The psalmist goes on to say: “As arrows are in the hand of a mighty man; so are children of the youth. Happy is the man that hath his quiver full of them…”

The term “quiverfull” is now used as both a noun and an adjective to describe a theology and lifestyle that glorifies human fertility while maintaining that God will provide the resources to raise as many children as he allows a couple to conceive. Contraception is held to be “playing God” and a violation of the command to be “Be fruitful and multiply”. The ideal Quiverfull couple are always open to “more blessings”, regardless of financial situation, health concerns, housing limitations, or needs of existing children.

I’m not certain when my parents decided that contraception was immoral. As a high schooler, Mom was an advocate of zero population growth and intended to adopt rather than bear children. A few years later, she graduated from a strict Catholic nursing school and married my dad. I was born a year later, my brother two years after that, and so on for the next 20 years.

Mail would arrive periodically from the Couple to Couple League and my parents had a couple of books by Catholic authors John & Sheila Copley explaining the practice of abstinence and/or breastfeeding as a means of birth control. Of course, even “natural family planning” (NFP) sounded too much like the evil “Planned Parenthood” so it was usually referred to as “child spacing”. Somewhere along the line my parents abandoned NFP (turns out it’s not all that effective at preventing pregnancy!) and the babies began to come even closer together.
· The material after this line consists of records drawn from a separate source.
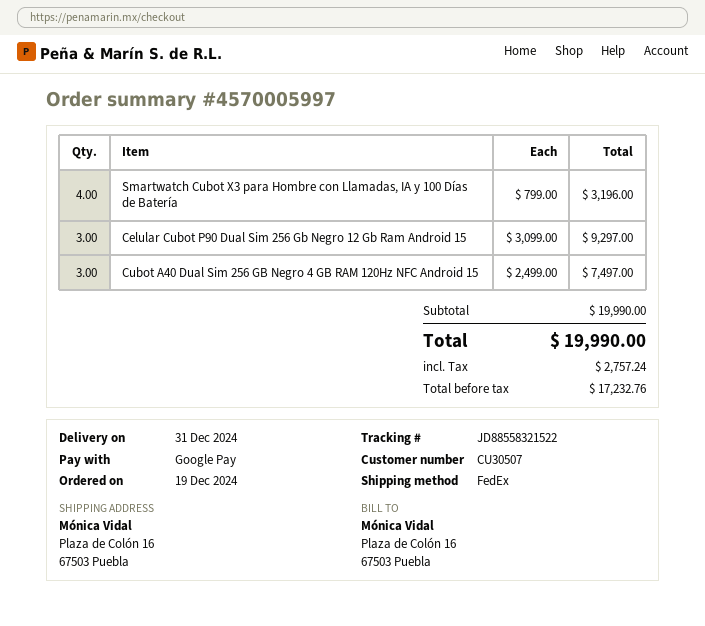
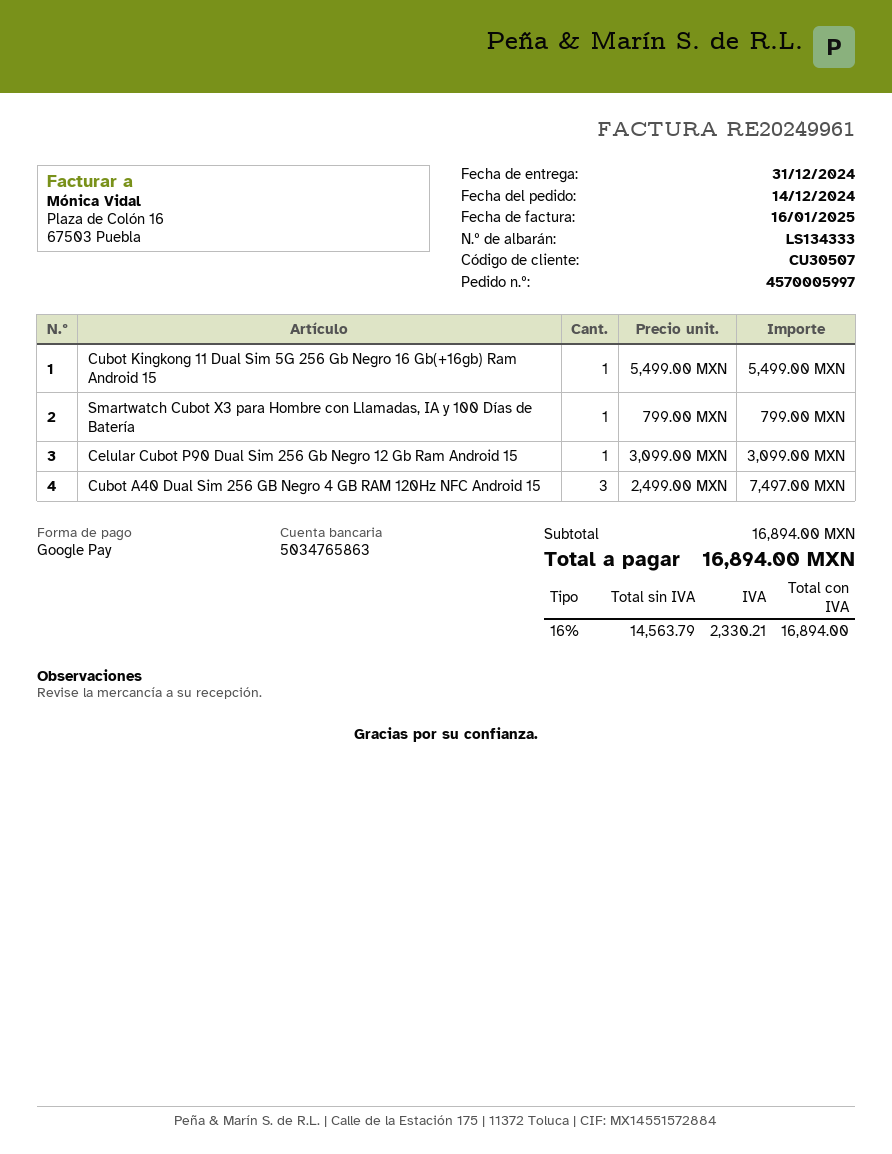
order date: 2024-12-19 -> 2024-12-14
Smartwatch Cubot X3 para Hombre con Llamadas, IA y 100 Días de Batería: 4 x 799.00 = 3196.00 -> 1 x 799.00 = 799.00
Celular Cubot P90 Dual Sim 256 Gb Negro 12 Gb Ram Android 15: 3 x 3099.00 = 9297.00 -> 1 x 3099.00 = 3099.00
Cubot Kingkong 11 Dual Sim 5G 256 Gb Negro 16 Gb(+16gb) Ram Android 15: none -> 1 x 5499.00 = 5499.00
subtotal: 19990.00 -> 16894.00
net: 17232.76 -> 14563.79
tax: 2757.24 -> 2330.21
total: 19990.00 -> 16894.00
Certainly Mom was influenced by Mary Pride’s 1985 book The Way Home, a story of the author’s journey from feminism to what she calls “reality”. Mary had just three young children when she wrote the book, in which she blasted away at contraception, lingerie, Marabel Morgan’s The Total Woman, and even Christian schools.

All forms of sex that shy away from marital fruitfulness are perverted. Masturbation, homosexuality, lesbianism, bestiality, prostitution, adultery, and even deliberate marital barrenness–all are perverted.”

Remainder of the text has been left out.